Restate the records word for word. Include no pictures.

Stored records
□ □ □ □
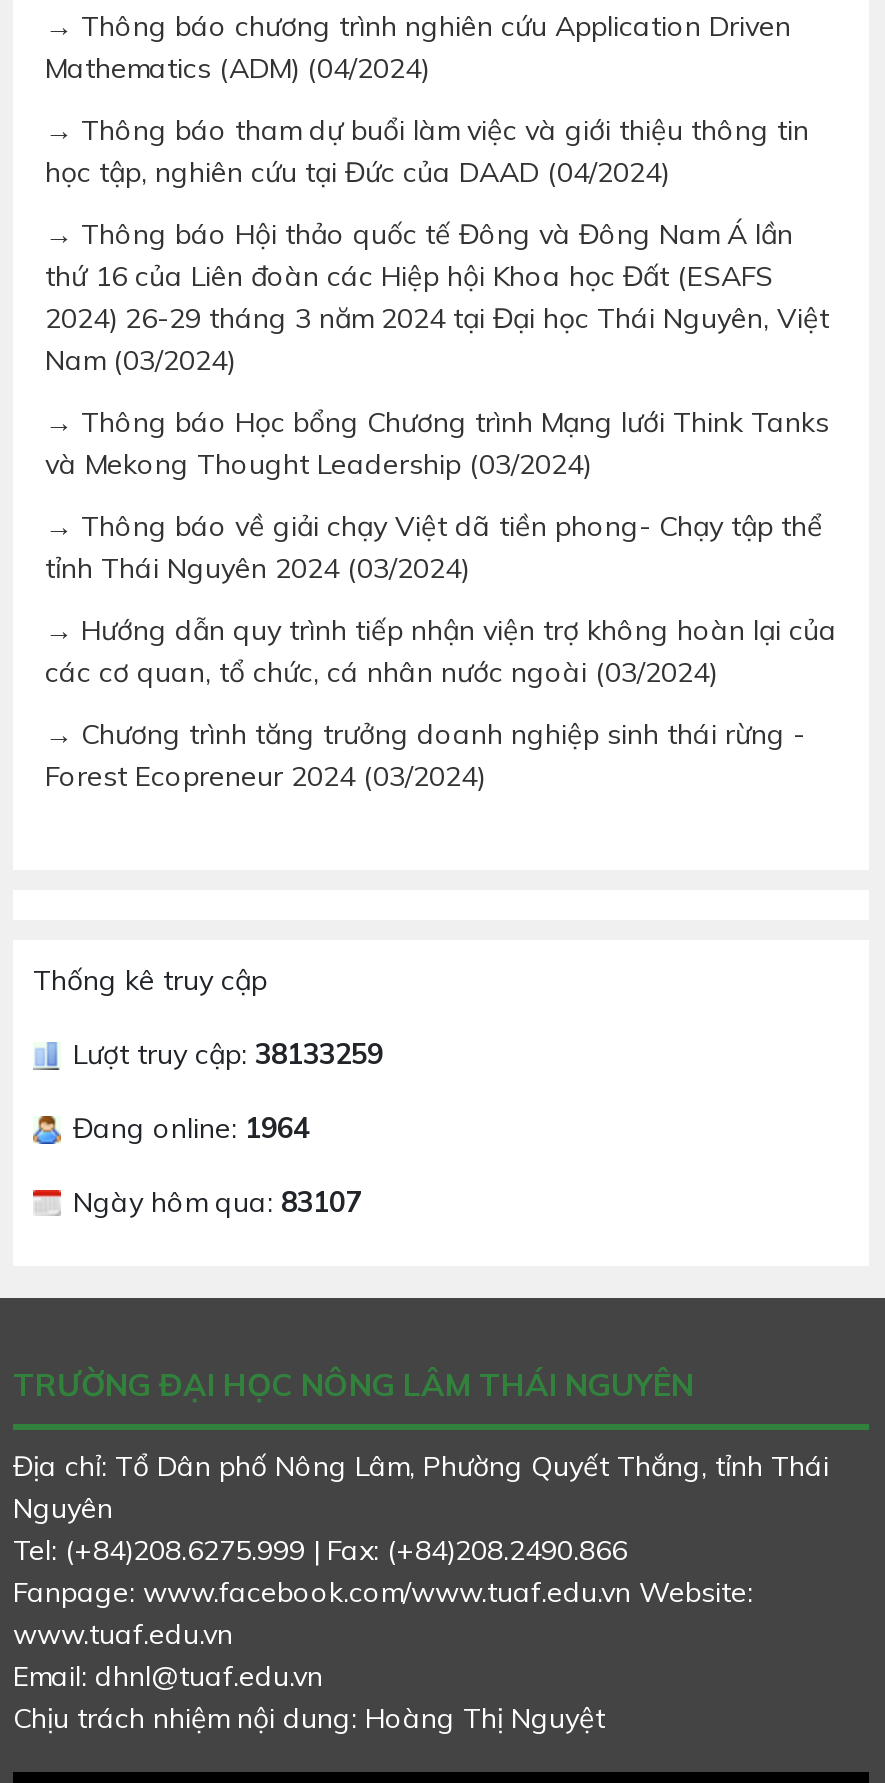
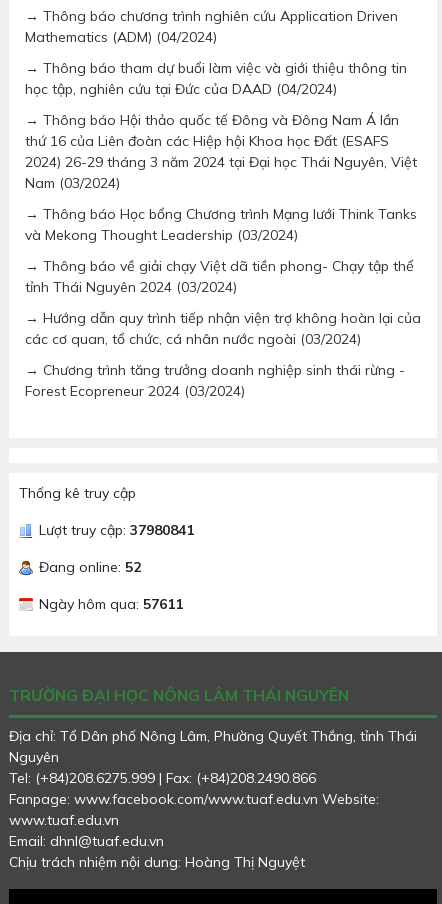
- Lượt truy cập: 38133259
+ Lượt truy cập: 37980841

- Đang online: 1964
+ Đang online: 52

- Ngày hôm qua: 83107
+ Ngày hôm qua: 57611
□ □ □ □
> **Answer space**
- Lượt truy cập: 38133259
+ Lượt truy cập: 37980841

- Đang online: 1964
+ Đang online: 52

- Ngày hôm qua: 83107
+ Ngày hôm qua: 57611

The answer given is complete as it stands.